At least I’m used to it

February 26, 2007

Over the last several months, I have become quite accustomed to crying. Previously, I simply wasn’t a crier. Tears were rare. Over the last year, however, this fact about me has completely changed. For a while, I was actually counting the number of days I DIDN’T cry because they were so infrequent.

In that time, my heart has been opening up in amazing ways. I feel more. I’m not as deadened and detached emotionally as I was most of my life. I feel everything more… both good and bad. It has been a tenderizing and a reawakening of my heart. I experience God more truly. I love more deeply. And I receive in ways that I could not before.

Had none of this changed, I don’t know what the last two weeks would have looked like. Perhaps I would have been more numb and detached. Perhaps I would have pushed the pain away and left it hidden and rotting somewhere deep inside… to be dealt with much further down the road in a significantly messier healing process.

Instead, I feel it. By the grace of God, I have lost those instincts that kept my heart locked down and “safe”. I still fight the temptation to shut down… but my heart is too alive now to let that deadening numbness overtake it again. And so I hurt a lot. I feel the pain more deeply than I ever knew that pain could be felt. And God meets me in that broken place.

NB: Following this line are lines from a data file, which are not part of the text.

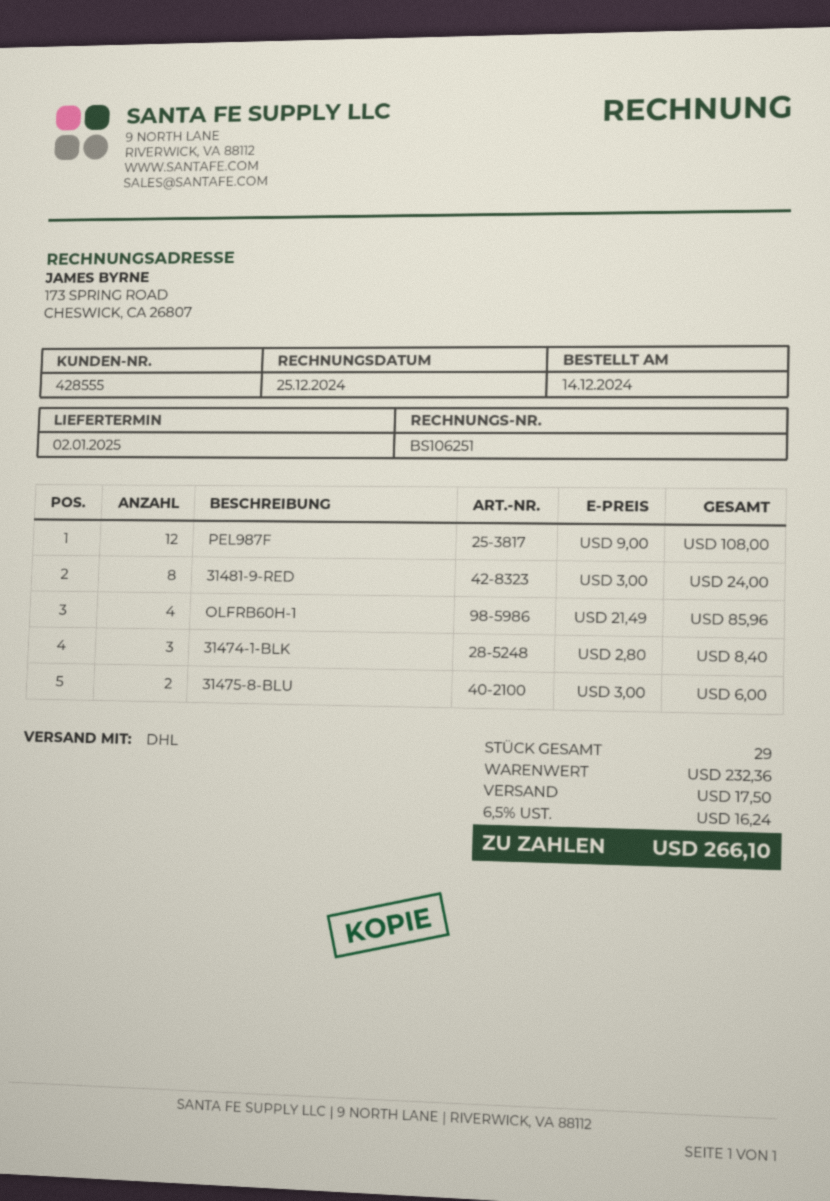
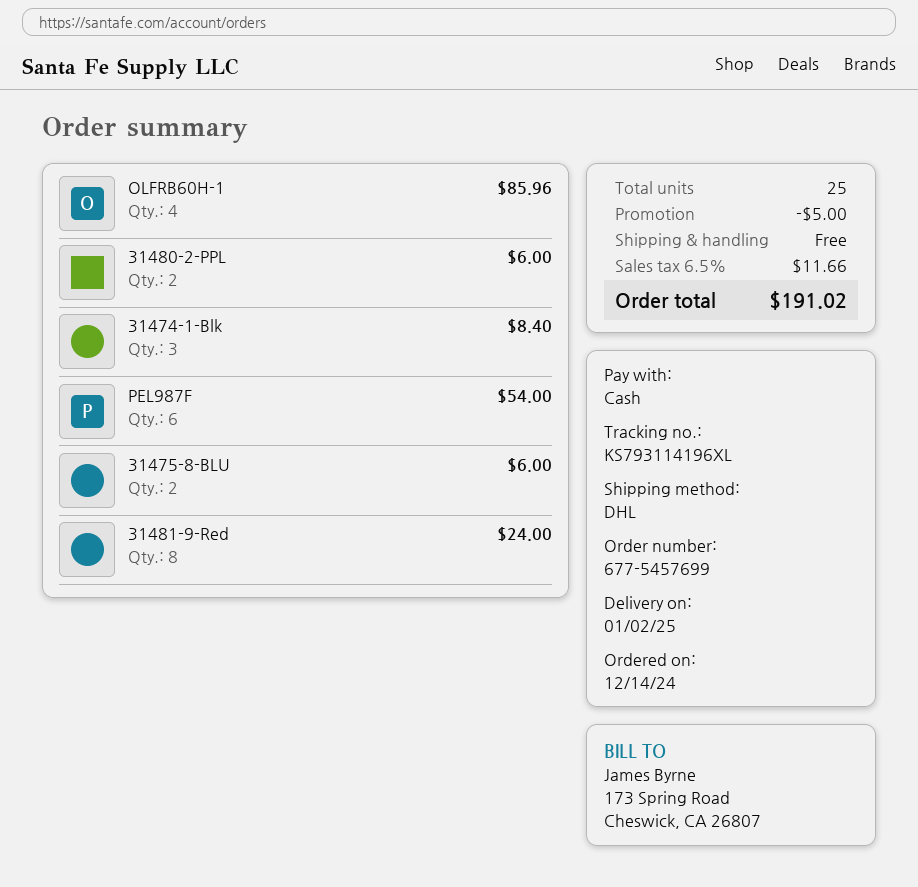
PEL987F: 12 for 108.00 -> 6 for 54.00
31480-2-PPL: none -> 2 for 6.00
total quantity: 29 -> 25
discount: none -> 5.00
shipping: 17.50 -> 0.00
tax: 6.5% = 16.24 -> 6.5% = 11.66
total: 266.10 -> 191.02

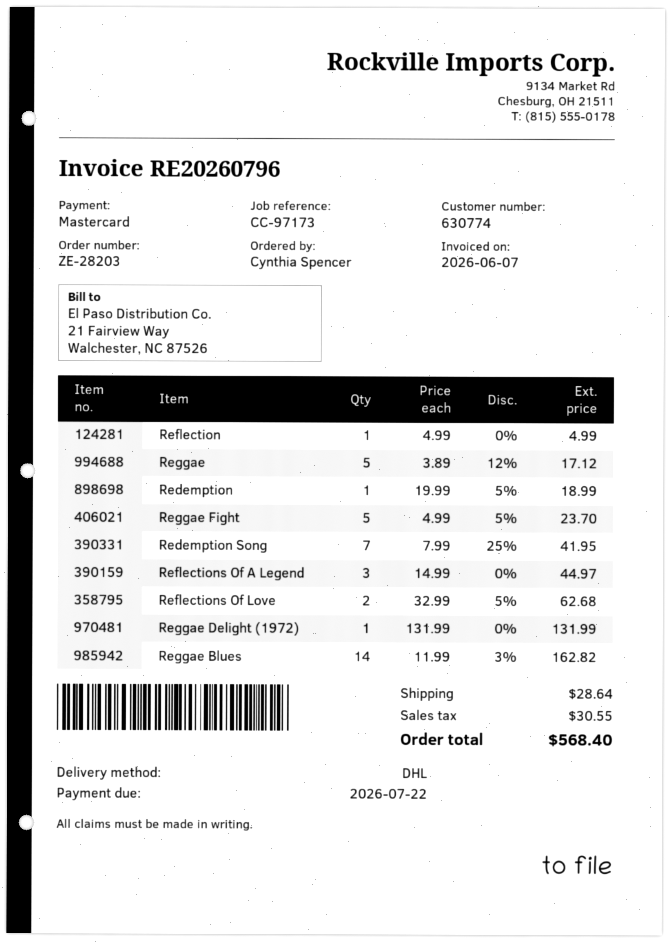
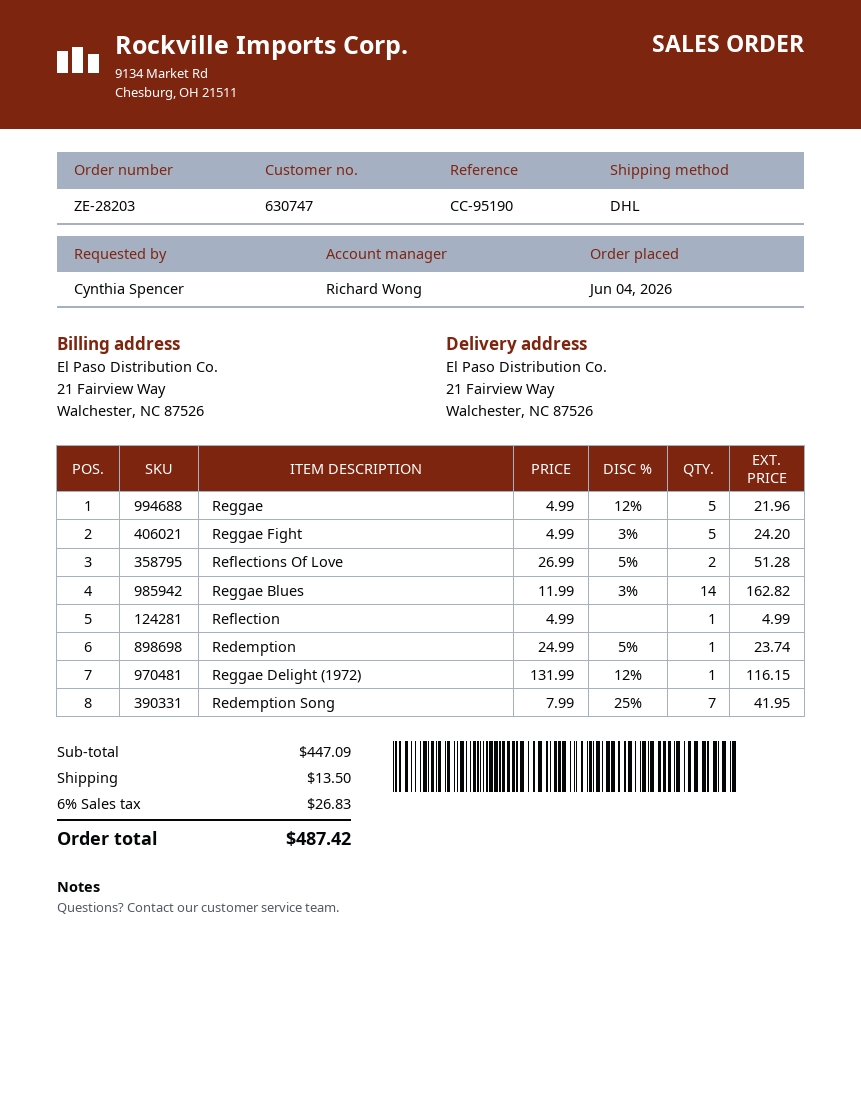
customer number: 630774 -> 630747
reference: CC-97173 -> CC-95190
Reggae: 5 x 3.89 - 12% = 17.12 -> 5 x 4.99 - 12% = 21.96
Redemption: 1 x 19.99 - 5% = 18.99 -> 1 x 24.99 - 5% = 23.74
Reggae Fight: 5 x 4.99 - 5% = 23.70 -> 5 x 4.99 - 3% = 24.20
Reflections Of A Legend: 3 x 14.99 = 44.97 -> none
Reflections Of Love: 2 x 32.99 - 5% = 62.68 -> 2 x 26.99 - 5% = 51.28
Reggae Delight (1972): 1 x 131.99 = 131.99 -> 1 x 131.99 - 12% = 116.15
shipping: 28.64 -> 13.50
tax: 30.55 -> 26.83
total: 568.40 -> 487.42

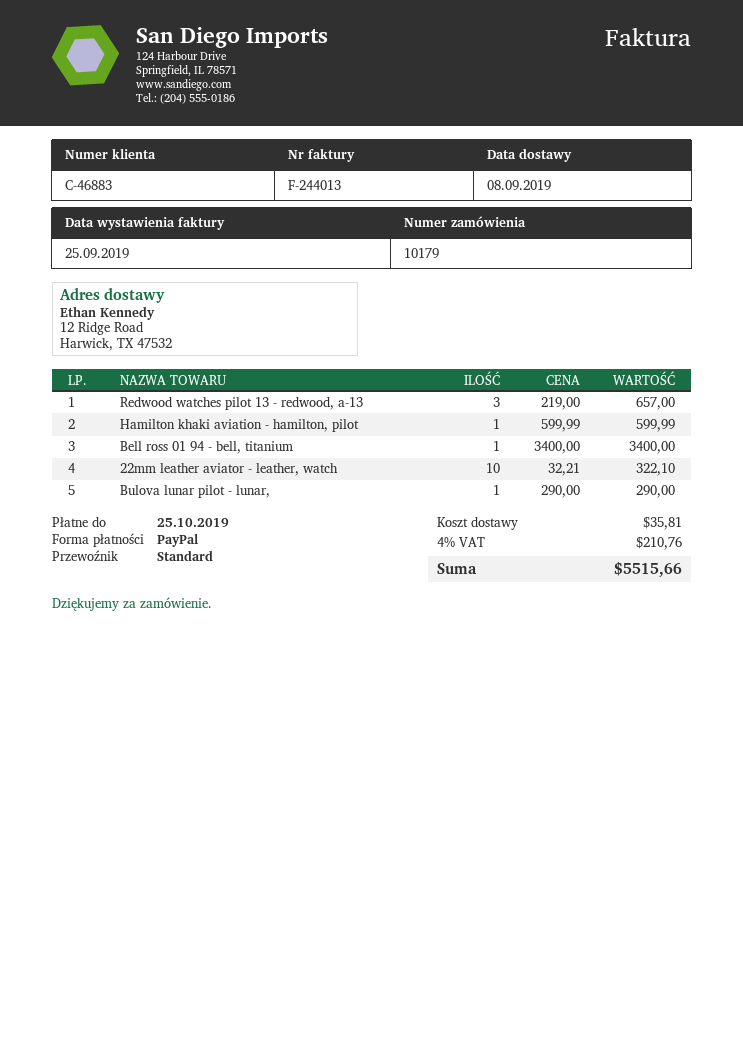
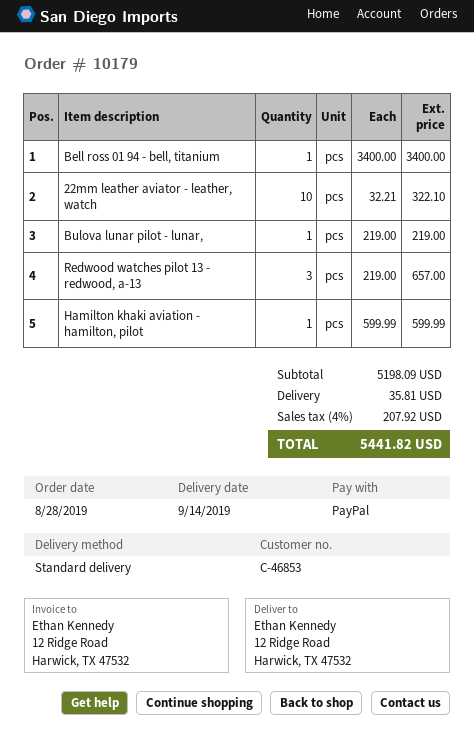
delivery date: 2019-09-08 -> 2019-09-14
customer number: C-46883 -> C-46853
Bulova lunar pilot - lunar,: 1 x 290.00 = 290.00 -> 1 x 219.00 = 219.00
tax: 4% = 210.76 -> 4% = 207.92
total: 5515.66 -> 5441.82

In the last few days, it has been amazing, the things that have made me cry. Some of it makes sense–reminders and realizations of what I have lost. And then there are the tears that make no sense. I’m crying and I don’t have a clue why (apart from a few obvious guesses as to the general reason). I’m learning to be ok with that, though… not knowing.

Everything is different now that she is gone. Within the first hour of getting that phone call, I knew this would be true. Now I am experiencing that drastically altered reality.

“Blessed are those who mourn, for they shall be comforted”is far more meaningful to me than a simple recommendation that we live in mourning over our sins because it leads to blessing. I am not going to try to completely shatter such an interpretation of Matthew 5 (…right now). However, I do admit that I am generally opposed to an if-then interpretation of the beatitudes. (Such mourning and brokenness is quite biblical, for sure. But I don’t believe that is the point Jesus is getting at in these words.) The beatitudes are blessings, not commandments.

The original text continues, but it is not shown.